General Advice and Consent

Most of your questions should have been answered by this leaflet, but remember that this is only a starting point for discussion with the healthcare team.

Consent to treatment

Before any doctor, nurse or therapist examines or treats you, they must seek your consent or permission. In order to make a decision, you need to have information from health professionals about the treatment or investigation which is being offered to you. You should always ask them more questions if you do not understand or if you want more information.

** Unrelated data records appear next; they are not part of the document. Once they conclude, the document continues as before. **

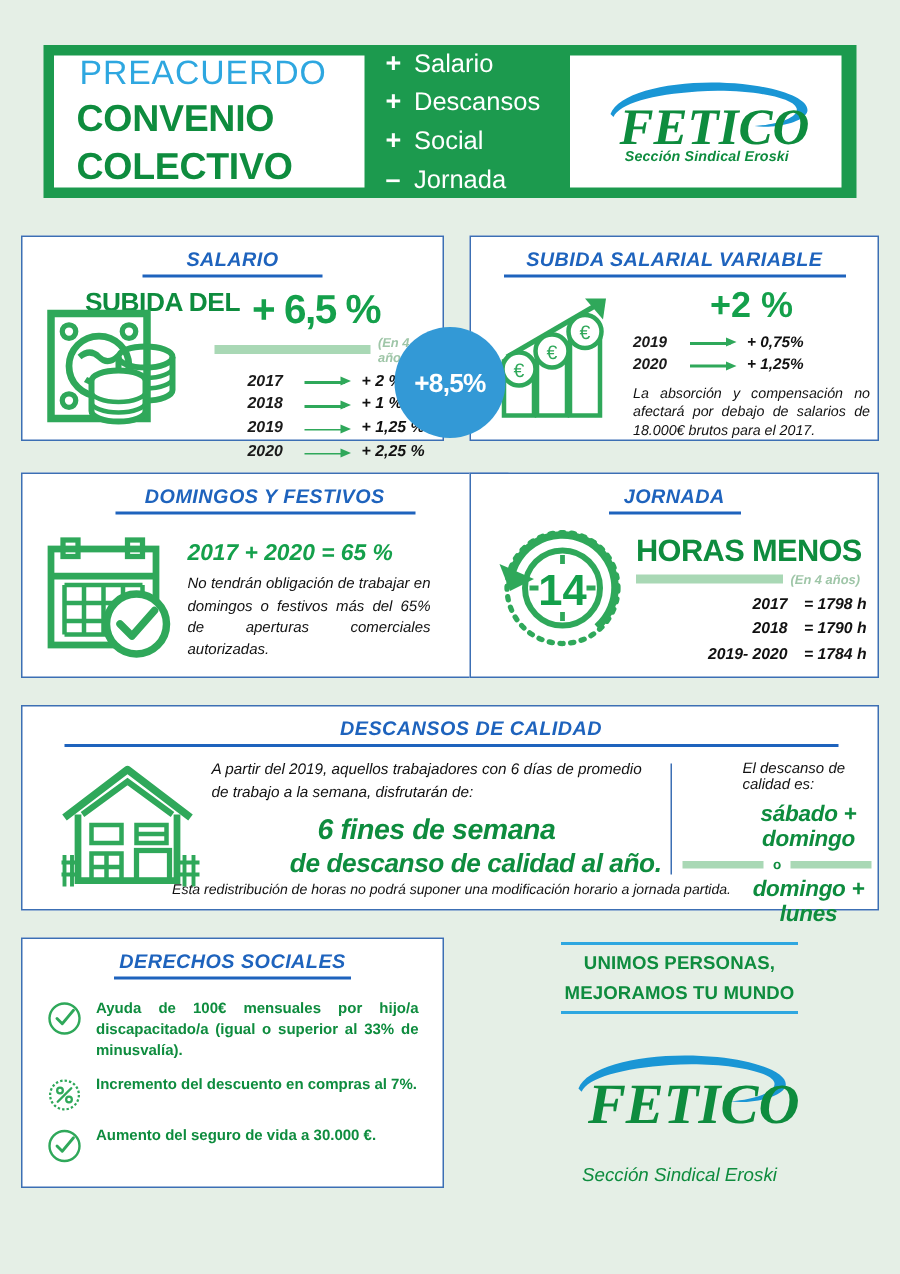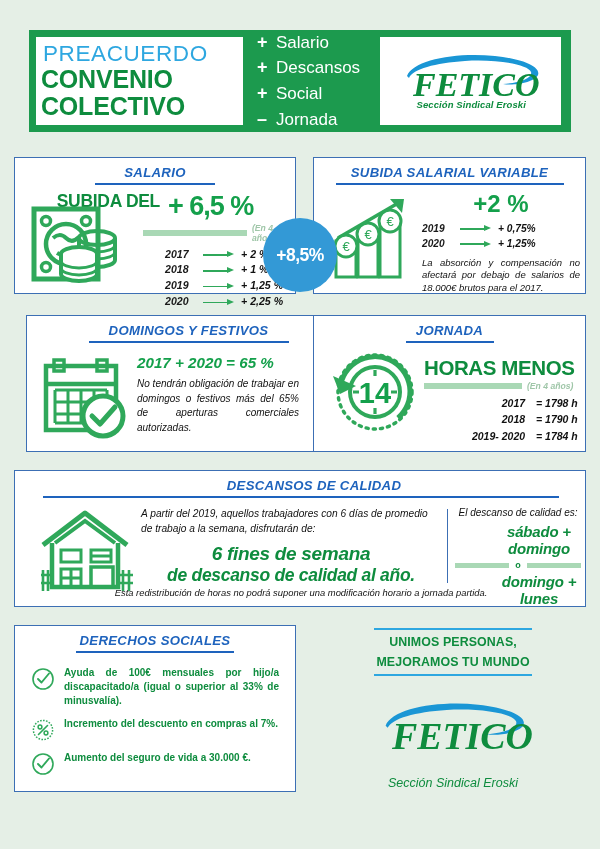--- a/index.html
+++ b/index.html
@@ -23,8 +23,8 @@
     background: #ffffff;
     margin: 7px 0 7px 7px;
     width: 207px; height: 88px;
-    display: flex; flex-direction: column; justify-content: center;
-    padding-left: 5px;
+    display: flex; flex-direction: column; justify-content: space-between;
+    padding-left: 15px;
   }
   .hdr-pre {
     color: #2ea7e0; font-size: 22.5px; font-weight: 400;

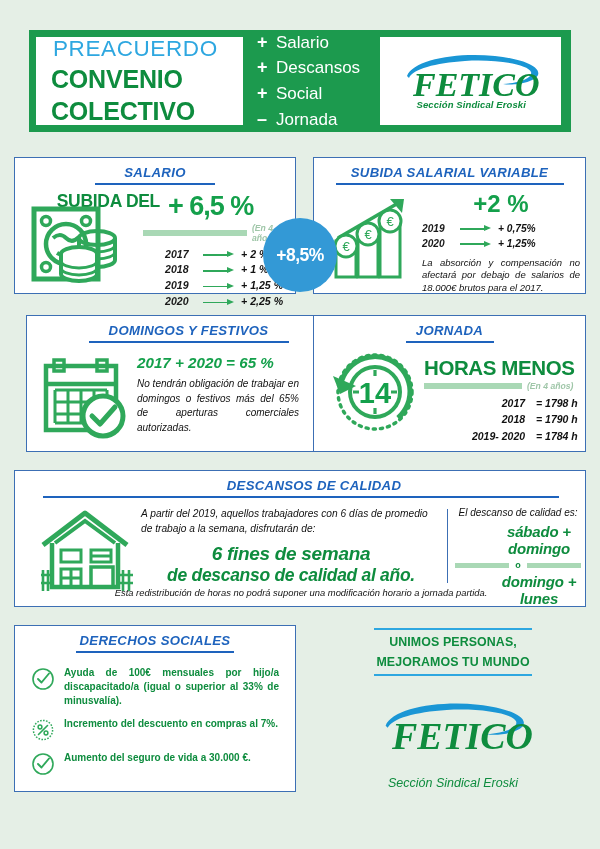--- a/index.html
+++ b/index.html
@@ -129,7 +129,7 @@
   }
 
   
-  #p-domingos { left: 14px; top: 315px; width: 325px; height: 137px; margin-left: 12px; }
+  #p-domingos { left: 14px; top: 315px; width: 325px; height: 137px; }
   .dom-eq { color: #14a04b; font-size: 15.2px; font-weight: 700; font-style: italic; }
   .dom-note { font-size: 10px; font-style: italic; color: #111; line-height: 1.45; text-align: justify; }
 

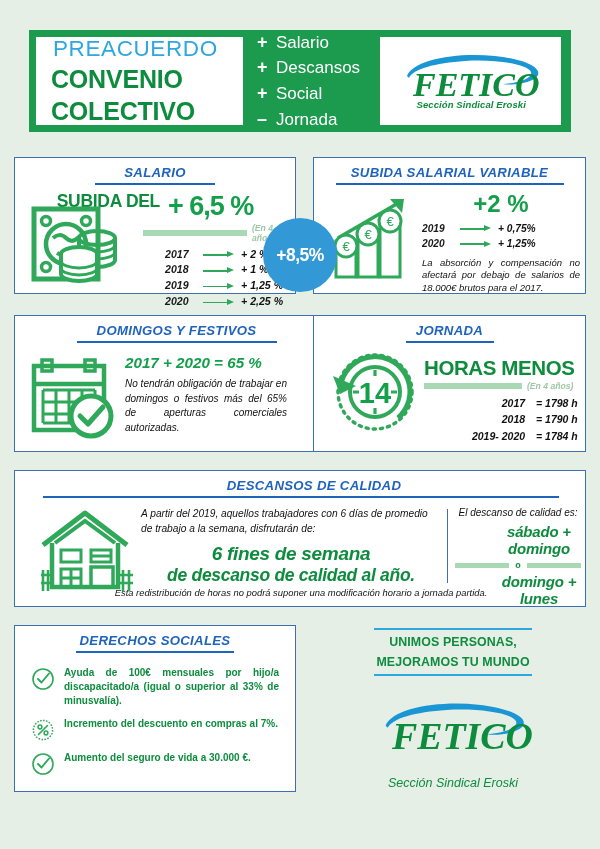--- a/index.html
+++ b/index.html
@@ -321,7 +321,7 @@
       <path d="M49 64 L57 72 L72 55" fill="none" stroke="#2fa85a" stroke-width="5" stroke-linecap="round" stroke-linejoin="round"></path>
     </svg>
 
-    <div style="position:absolute;left:110px;top:38px;width:162px;">
+    <div style="position:absolute;left:110px;top:44px;width:162px;">
       <div class="dom-eq">2017 + 2020  =  65 %</div>
       <div class="dom-note" style="margin-top:6px;">No tendrán obligación de trabajar en domingos o festivos más del 65% de aperturas comerciales autorizadas.</div>
     </div>

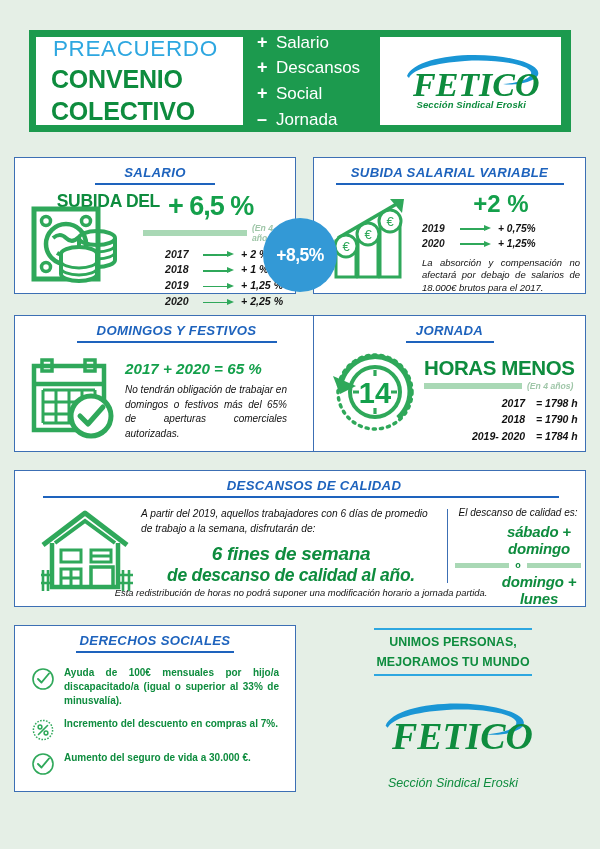--- a/index.html
+++ b/index.html
@@ -144,7 +144,7 @@
   .desc-big1 { color: #0e8c3e; font-size: 19px; font-weight: 700; font-style: italic; letter-spacing: -0.3px;}
   .desc-big2 { color: #0e8c3e; font-size: 17.5px; font-weight: 700; font-style: italic; letter-spacing: -0.3px;}
   .desc-foot { font-size: 9.4px; font-style: italic; color: #111; text-align: center; }
-  .desc-right-lead { font-size: 10px; font-style: italic; color: #111; text-align: center; }
+  .desc-right-lead { font-size: 10px; font-style: italic; color: #111; text-align: left; margin-left: 40px; }
   .desc-r-big { color: #0e8c3e; font-size: 15px; font-weight: 700; font-style: italic; text-align: center; letter-spacing: -0.2px; margin-left: 42px;}
   .or-row { display: flex; align-items: center; justify-content: center; gap: 6px; margin: 3px 0; }
   .or-bar { height: 5px; width: 56px; background: #a9d8b5; }

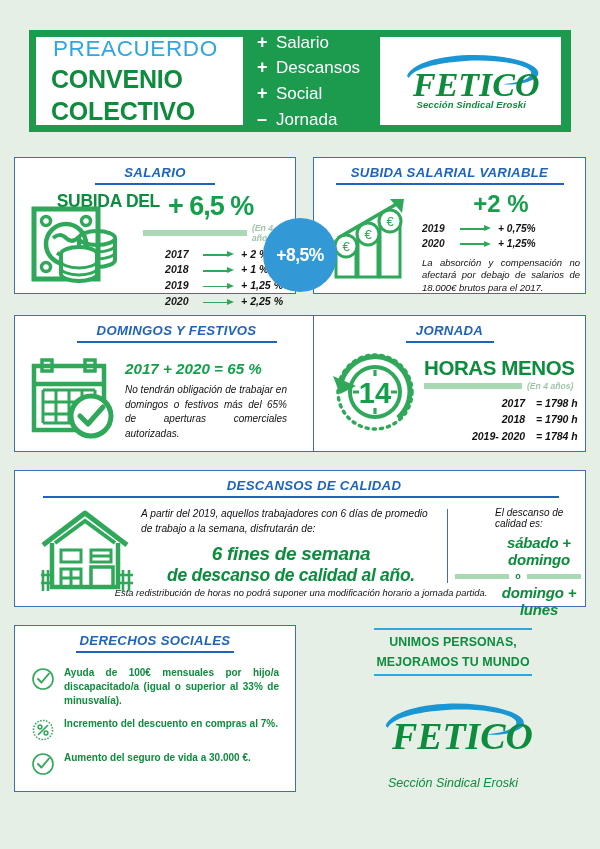--- a/index.html
+++ b/index.html
@@ -388,7 +388,7 @@
     <div style="position:absolute;left:126px;top:36px;width:300px;">
       <div class="desc-p">A partir del 2019, aquellos trabajadores con 6 días de promedio de trabajo a la semana, disfrutarán de:</div>
       <div class="desc-big1" style="text-align:center;margin-top:6px;">6 fines de semana</div>
-      <div class="desc-big2" style="text-align:center;">de descanso de calidad al año.</div>
+      <div class="desc-big2" style="text-align:right;">de descanso de calidad al año.</div>
     </div>
 
     <div class="vsep" style="position:absolute;left:432px;top:38px;height:74px;"></div>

The information you receive should be about your condition, the alternatives available to you, and whether it carries risks as well as the benefits. What is important is that your consent is genuine or valid. That means:

  • you must be able to give your consent
  • you must be given enough information to enable you to make a decision
  • you must be acting under your own free will and not under the strong influence of another person

Information about you

We collect and use your information to provide you with care and treatment. As part of your care, information about you will be shared between members of a healthcare team, some of whom you may not meet. Your information may also be used to help train staff, to check the quality of our care, to manage and plan the health service, and to help with research. Wherever possible we use anonymous data.

We may pass on relevant information to other health organisations that provide you with care. All information is treated as strictly confidential and is not given to anyone who does not need it. If you have any concerns please ask your doctor, or the person caring for you.

Under the General Data Protection Regulation and the Data Protection Act 2018 we are responsible for maintaining the confidentiality of any information we hold about you. For further information visit the following page: Confidential Information about You.

If you or your carer needs information about your health and wellbeing and about your care and treatment in a different format, such as large print, braille or audio, due to disability, impairment or sensory loss, please advise a member of staff and this can be arranged.